La démarche est d’autant plus pertinente qu’elle permettra d’alimenter la réflexion sur la révision du Schéma d’aménagement et de développement de ce territoire au profil hétéroclite.

Ce sera l’un des grands dossiers de l’année 2020, mais aussi de 2021, a annoncé Nathalie Grimard, directrice du service de la gestion du territoire, lors de la réunion des maires de Brome-Missisquoi, qui s’est tenue le 16 mars dernier en visioconférence.

Au cours d’une présentation aussi claire que concise, la directrice du service de la gestion du territoire a exposé les enjeux du fameux Plan régional sur les milieux naturels d’intérêt, qui devra être remis au ministère de l’Environnement au plus tard le 22 juin prochain.

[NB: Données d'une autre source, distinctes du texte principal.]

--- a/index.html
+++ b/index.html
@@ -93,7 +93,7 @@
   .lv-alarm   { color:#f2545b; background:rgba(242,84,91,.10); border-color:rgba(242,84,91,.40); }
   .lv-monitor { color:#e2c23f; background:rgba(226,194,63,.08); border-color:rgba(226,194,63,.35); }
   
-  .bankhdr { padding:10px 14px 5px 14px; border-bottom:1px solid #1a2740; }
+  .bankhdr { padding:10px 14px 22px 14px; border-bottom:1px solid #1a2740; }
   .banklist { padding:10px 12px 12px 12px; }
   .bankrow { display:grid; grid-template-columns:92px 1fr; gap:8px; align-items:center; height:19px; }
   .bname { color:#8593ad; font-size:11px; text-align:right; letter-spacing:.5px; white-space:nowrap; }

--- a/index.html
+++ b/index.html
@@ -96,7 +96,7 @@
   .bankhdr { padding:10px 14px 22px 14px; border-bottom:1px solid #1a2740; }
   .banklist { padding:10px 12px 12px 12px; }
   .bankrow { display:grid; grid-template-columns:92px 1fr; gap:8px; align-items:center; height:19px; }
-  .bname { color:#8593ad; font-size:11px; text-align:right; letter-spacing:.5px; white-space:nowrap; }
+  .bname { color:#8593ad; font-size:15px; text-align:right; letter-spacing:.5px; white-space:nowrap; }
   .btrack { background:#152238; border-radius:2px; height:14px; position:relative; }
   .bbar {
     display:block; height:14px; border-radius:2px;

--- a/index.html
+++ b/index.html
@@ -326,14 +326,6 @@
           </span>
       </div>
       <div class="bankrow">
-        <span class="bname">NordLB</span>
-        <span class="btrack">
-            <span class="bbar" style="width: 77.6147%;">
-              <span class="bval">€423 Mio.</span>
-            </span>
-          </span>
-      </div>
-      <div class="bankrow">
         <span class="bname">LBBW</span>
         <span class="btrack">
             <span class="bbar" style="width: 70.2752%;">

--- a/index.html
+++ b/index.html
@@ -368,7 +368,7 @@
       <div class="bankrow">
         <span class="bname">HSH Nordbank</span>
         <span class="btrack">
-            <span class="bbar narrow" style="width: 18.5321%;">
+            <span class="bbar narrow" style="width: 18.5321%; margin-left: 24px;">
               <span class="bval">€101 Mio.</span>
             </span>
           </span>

Autant dire demain.

La rivière aux brochets à Pike River, déjà reconnue pour sa richesse, pourrait faire partie du futur Plan régional sur les milieux naturels d’intérêt.

Ledit plan prévoit une stratégie de connectivité. Cette interaction entre les écosystèmes, qu’elle soit d’ordre terrestre ou aquatique, est une des composantes importantes du maintien de la biodiversité. Le mandat a été confié au Corridor appalachien, un organisme à but non lucratif dont la mission est de protéger les milieux naturels de la région des Appalaches du sud du Québec. Une subvention de 57 000 $ a été accordée, via l’entente sectorielle de développement pour la forêt de la Montérégie, pour financer ce volet.

Le plan régional, qui a reçu quant à lui une aide gouvernementale de 83 300 $, vise à établir le portrait précis d’une région à la richesse naturelle évidente. Mme Grimard l’a d’ailleurs rappelé en préambule de sa présentation aux élus des municipalités concernées. Le tableau bucolique comprend notamment 102 000 ha de forêts, 3500 km de cours d’eau et 15 000 ha de milieux humides.

phase consultative

En entrevue, Nathalie Grimard a également souligné l’importance d’une démarche participative dans la préparation du plan régional, lequel doit permettre à chaque municipalité de faire preuve de cohérence dans ses prises de décision pour ses futurs projets.

Pour y parvenir, la population et les acteurs clés du territoire (par exemple les organismes de bassins versants, les mondes agricole et forestier) seront invités à apporter leur pierre à cet édifice à consolider. « On va les informer qu’ils vont être interpellés et qu’une stratégie de conservation des milieux naturels va se mettre en place », prévient la directrice. Cela se traduira entre autres par des sondages ou des webinaires qui seront accessibles sur la nouvelle plateforme RéalisonsBM.com. « On va avoir besoin de l’implication des gens et de leur avis sur la façon d’aménager le territoire de manière durable. On est ouverts à tout commentaire », anticipe Nathalie Grimard, tout en précisant que les élus de Brome-Missisquoi trancheront en bout de ligne.

Ce sera l’étape 5 du processus, où il s’agira d’établir une stratégie de conservation, autrement dit les moyens et les actions à mettre en œuvre pour les prochaines années, sachant que le Plan régional sur les milieux naturels d’intérêt devra être révisé tous les 10 ans.

Mais avant cela, il y aura l’acte 4, qui sera consacré au choix et aux engagements de la MRC, qui devra tenir compte des secteurs où le développement du territoire est prioritaire. Une avant-dernière étape que Nathalie Grimard aimerait voir aboutir avant les prochaines élections municipales de novembre, comme elle l’a mentionné le 16 mars aux différents maires.